Jeudi 15 juin 2006 // Galerie

Après les jeunes, les étrangers ! Le 13 mai, Nicolas Sarkozy devrait faire adopter par le Parlement sa nouvelle loi sur l’immigration. Elle prévoit de durcir le Code d’Entrée et de Séjour des Etrangers et Demandeurs d’Asile (CESEDA). Elle inaugure « l’immigration choisie » par la délivrance d’un nouveau titre de séjour de trois ans baptisé « compétences et talents », titre « gadget », puisqu’en réalité, il ne s’adressera à personne .

Par contre, la France y réaffirmera ses traditions : piller les ressources mondiales, s’imposer en puissance colonisatrice, jamais à court pour se servir en main d’œuvre étrangère en fonction des aléas de son Histoire.

Pour parer ces pratiques peu avouables dans « le pays des Droits de l’Homme », des vocables adaptés sont imaginés. Aujourd’hui, ce sera donc « immigration choisie, immigration subie », histoire de mieux évacuer par le fond les drames humains qu’ils vont engendrer...

Les politiciens, fidèles dévots à la religion du profit, s’emploient à faire de la France « l’un des pays en pointe de l’immigration utile », c’est-à-dire un pays où les étrangers seront réduits à des outils de la prospérité nationale, expulsables après usage. La situation antérieure à 1974, où les travailleurs étrangers venaient enrichir la « Métropole » avant d’être réexpédiés dans leur pays d’origine, est remise à l’honneur...

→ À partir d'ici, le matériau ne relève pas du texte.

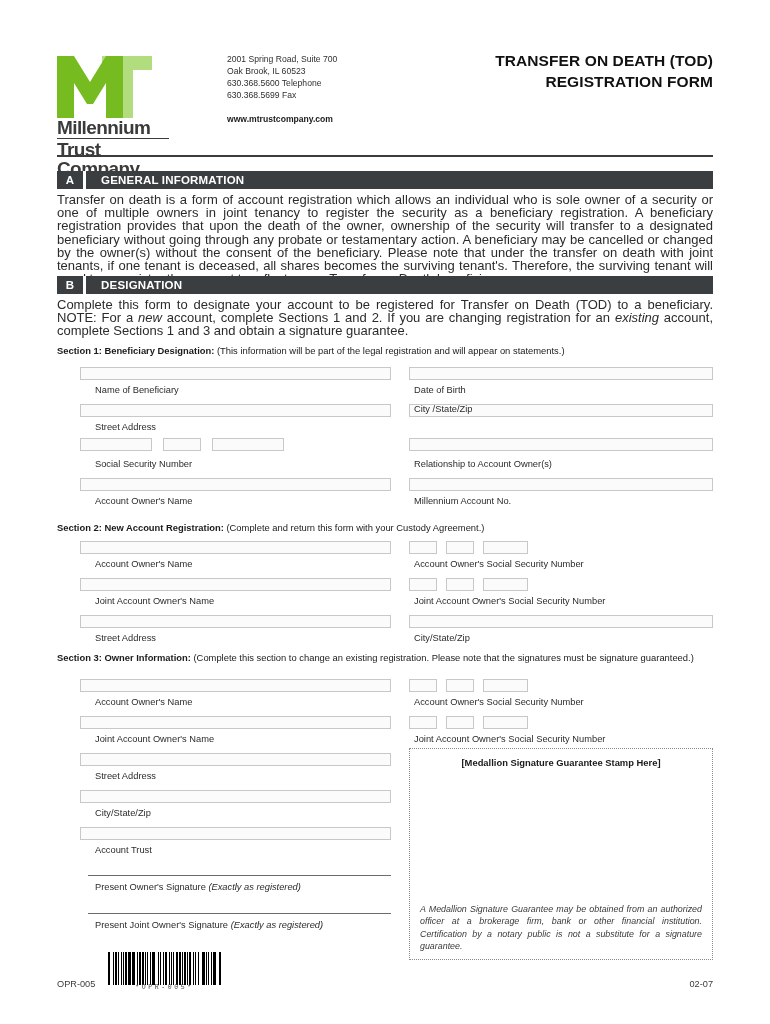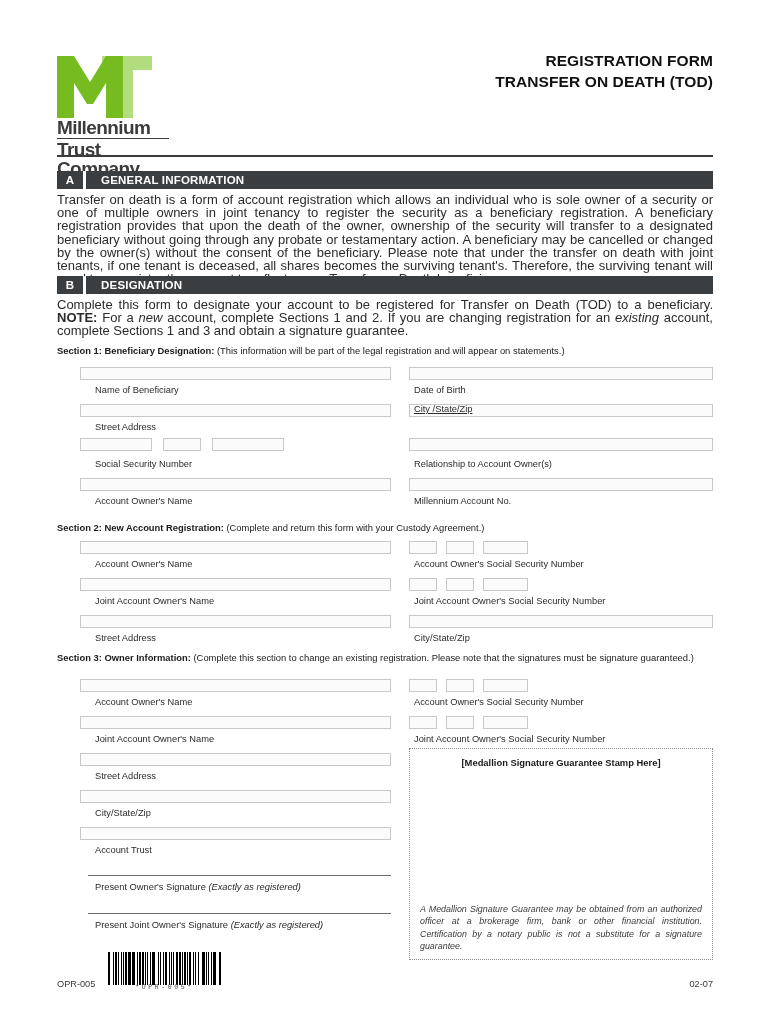"2001 Spring Road, Suite 700" div.addr { html: none -> <div> <div>2001 Spring Road, Suite 700</div> <div>Oak Brook, IL 60523</div> <div>630.368.5600 Telephone</div> <div>630.368.5699 Fax</div> <span>www.mtrustcompany.com</span> </div> }
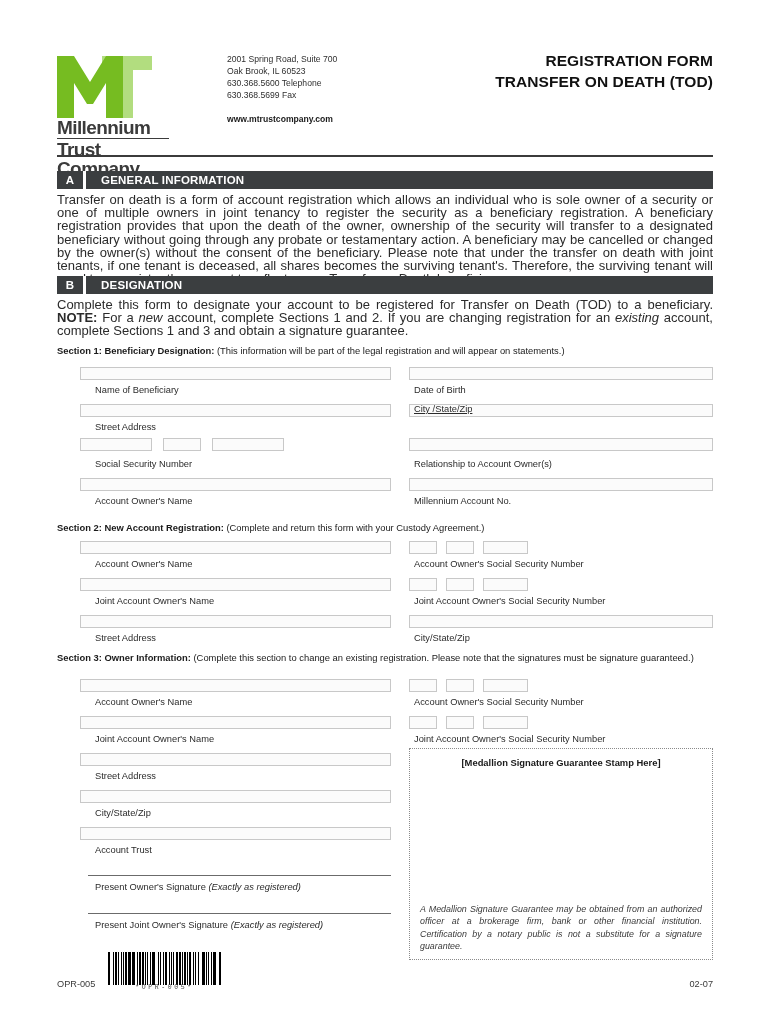"REGISTRATION FORM" div { order: before "TRANSFER ON DEATH (TOD)" -> after "TRANSFER ON DEATH (TOD)" }
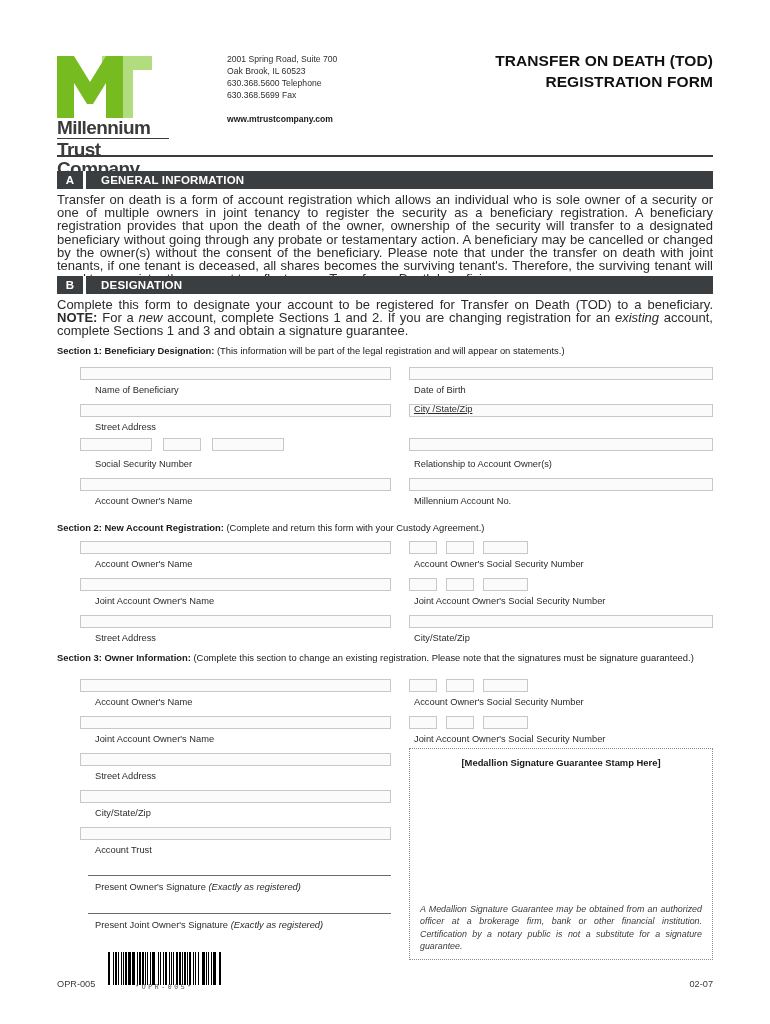"NOTE:" .para b { font-weight: bold -> normal }
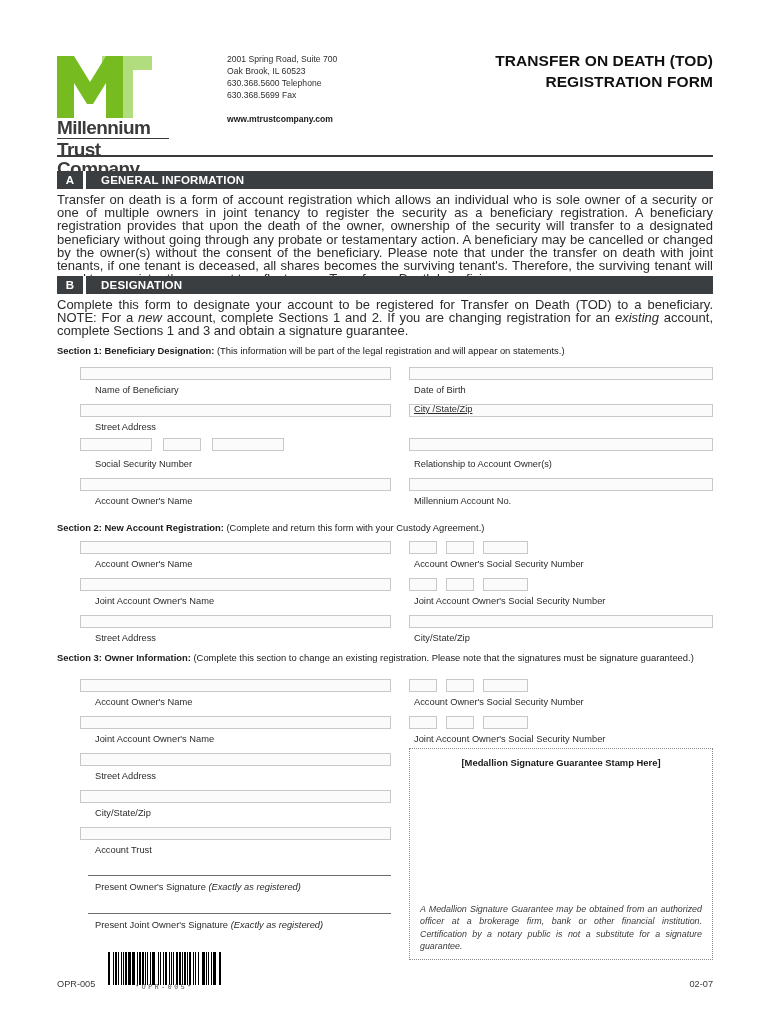"City /State/Zip" div.flabel { text-decoration: underline -> none }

Mais ce qui est formidable avec le capitalisme, c’est sa cohérence en trompe-l’œil. Patrons, privilégiés, peuvent piller, exploiter, circuler, s’installer aux quatre coins du monde en toute légalité. Les marchandises, elles aussi, passent les frontières sans soucis. Nous, les exploités, les étrangers, sommes invités au mieux, à consommer en touristes, au pire à être de la chair à patron, expulsables et corvéables pour le bien-être de ceux qui nous oppriment.

Si cette loi passe, ce sont des milliers d’hommes, de femmes, d’enfants qui seront rejetés dans la clandestinité, la précarité... Lesquelles serviront de réservoir à tous les marchands de sommeil et patrons véreux.